Senator warns Byhalia mayor about ‘ICE warehouse’ deal scuttled by Kristi Noem, Wicker

By Michael Goldberg | Originally published by Mississippi Today

Audio recording is automated for accessibility. Humans wrote and edited the story.

The mayor of Byhalia was among the recipients of a letter sent last week by U.S. Sen. Chris Murphy warning of costs, litigation and humanitarian concerns over proposals to turn warehouses into immigrant detention centers.
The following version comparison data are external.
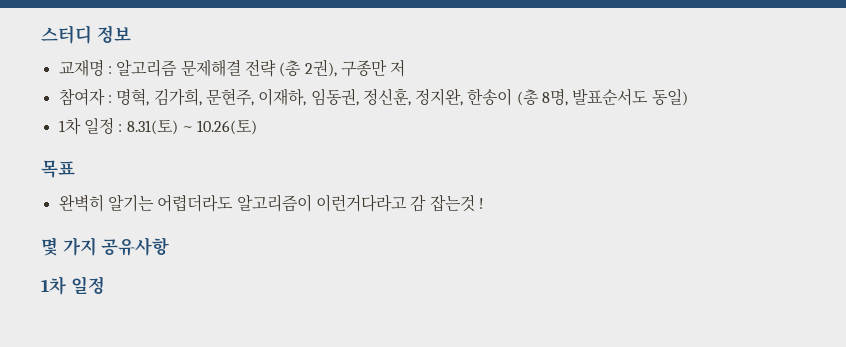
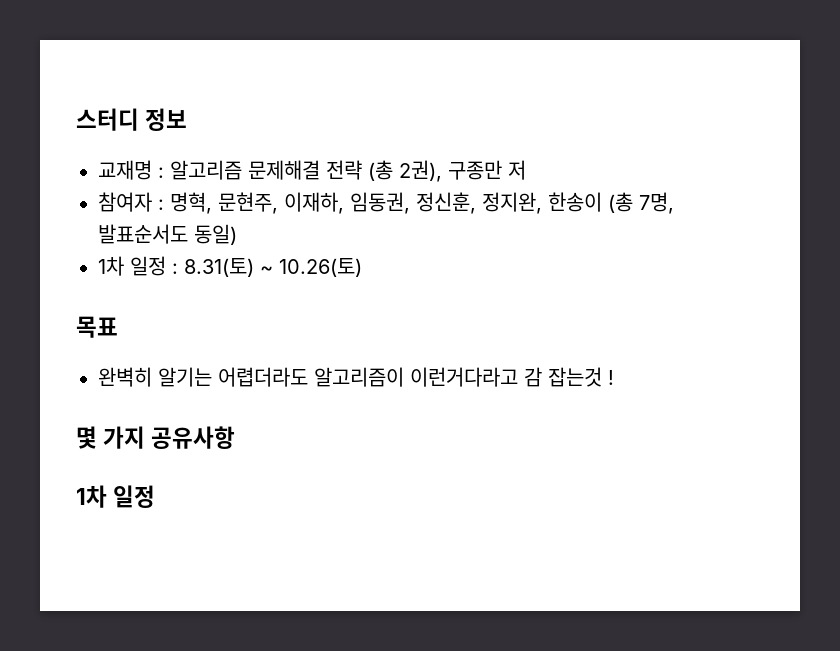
[153,88,202,106] 김가희, -> (212, 203) none
[542,89,569,106] 8명, -> [639,192,674,214] 7명,

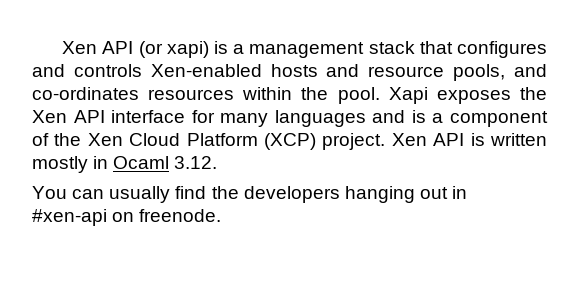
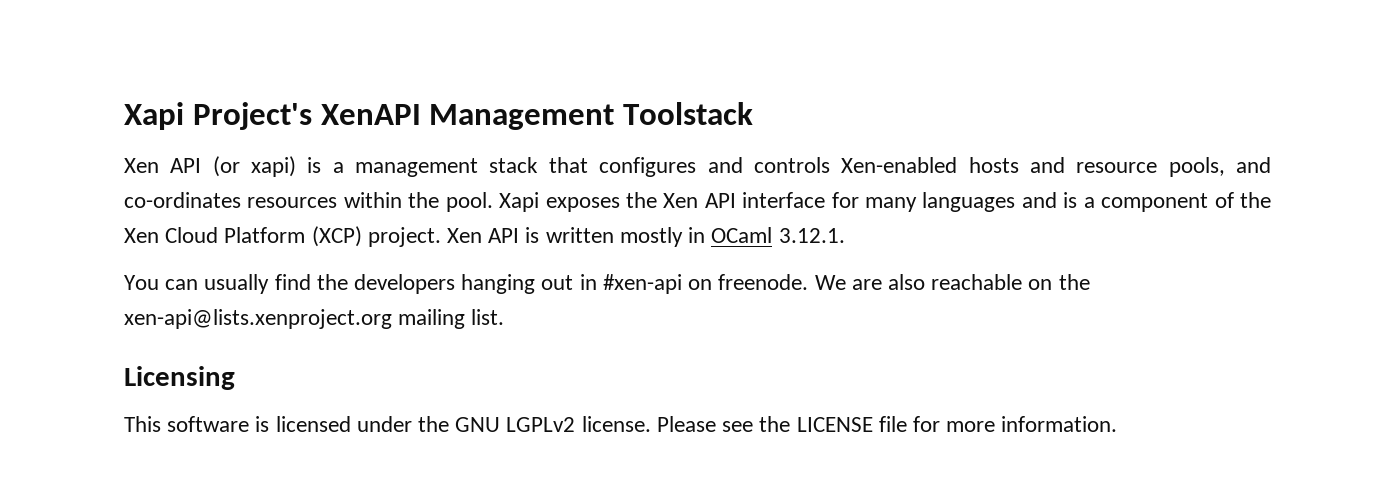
(62, 47) none -> [124,102,754,130] Xapi Project's XenAPI Management Toolstack //
[113,156,218,169] Ocaml 3.12. -> [711,227,845,243] OCaml 3.12.1.
(222, 215) none -> [814,274,1090,290] [124,309,505,329] [124,366,235,390] [124,416,1118,432] We are also reachable on the xen-api@lists.xenproject.org mailing list. // Licensing // This software is licensed under the GNU LGPLv2 license. Please see the LICENSE file for more information.

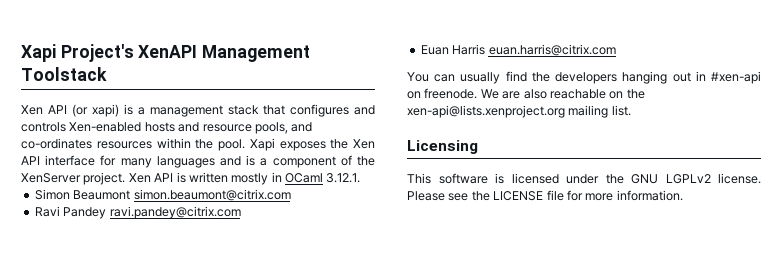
[124,226,362,247] Xen Cloud Platform (XCP) -> [21,173,81,183] XenServer
(845, 235) none -> [34,189,291,201] [34,206,241,219] [420,44,616,56] // Simon Beaumont simon.beaumont@citrix.com // Ravi Pandey ravi.pandey@citrix.com // Euan Harris euan.harris@citrix.com

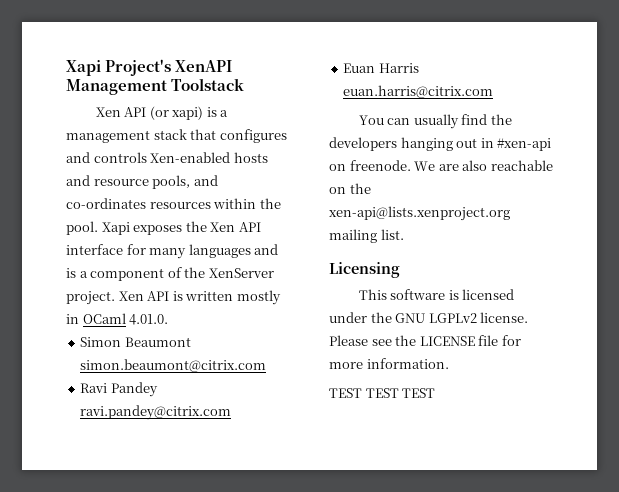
[326,173,361,183] 3.12.1. -> [129,314,169,325] 4.01.0.
(683, 195) none -> [329,388,436,398] // TEST TEST TEST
Murphy, a Democrat from Connecticut, serves as ranking member of the U.S. Senate Appropriations Subcommittee on Homeland Security. He sent letters to 21 local governments across the U.S., including the office of Byhalia Mayor Donald Hollingsworth, an independent. Murphy said the local governments are “actively” considering whether to allow Immigration and Customs Enforcement to buy warehouses in their communities for use as detention facilities.

But Murphy’s April 21 letter came over two months after former Secretary of Homeland Security Kristi Noem had already agreed to abandon efforts to acquire a warehouse in the northern Mississippi town. Sen. Roger Wicker, who opposed the proposed Byhalia facility, on Feb. 6 announced that he had relayed local opposition and economic development concerns to Noem and that she had agreed “to look elsewhere.”

About a month later, Trump fired Noem and replaced her with Markwayne Mullin, a former U.S. Senator from Oklahoma. Murphy’s office told Mississippi Today it did not have confidence DHS would stick to its promises regarding ICE facilities, which have been central to President Donald Trump’s promise to carry out “the largest deportation operation” in American history.

Wicker had said he supported immigration enforcement but worried that putting a detention facility in Byhalia could overwhelm the small town’s infrastructure. The warehouse would reportedly have held up to 8,500 people — more than four times the population of Byhalia.

The warehouse was one of nearly two dozen that showed up on a list of possible detention sites in a document that spread online. Under the Trump administration, ICE has been allocated $85 billion — an unprecedented spending increase — making it the highest funded law enforcement agency in the country. It has been spending hundreds of millions of dollars as part of a $45-billion plan to expand detention centers.

In his letter to Byhalia and other localities, Murphy said that if Democrats retake control of Congress with the 2026 midterm elections, they would immediately aim to defund the warehouses, leaving local governments to foot the bill.

“Already this year, there have been at least 11 deaths in ICE custody. Last year, there were 31 reported deaths in ICE custody,” Murphy said. “The potential for a serious humanitarian catastrophe is very real and, as a result, these warehouse detention facilities will almost certainly be closed by a Democratic president or Congress.”

Murphy also warned the facilities would strain local services and that municipalities could face costly litigation related to these warehouses, ensnaring local officials “in years of depositions, sunshine law requests and disputes, and questions about liability in this untested concept.”

The other city governments that received Murphy’s letter are located across the country, but are mostly clustered in Republican-led states.

Todd Schulte, president of FWD.us, a nonprofit that focuses on criminal justice and immigration policy reform, said in a statement that there is bipartisan opposition to ICE warehouses.

“The administration’s efforts to use warehouses and industrial spaces as large-scale detention centers are deeply unpopular,” Schulte said. “That is evident from the pushback in red, blue, and purple jurisdictions across the country – from Mississippi and Tennessee, to Utah and Georgia, from rural to suburban areas, from big cities to small towns.”

Republican state governments such as Mississippi’s have recently approved policies aimed at increasing local cooperation with ICE. They argue it is a necessary step to rein in illegal immigration and increase public safety.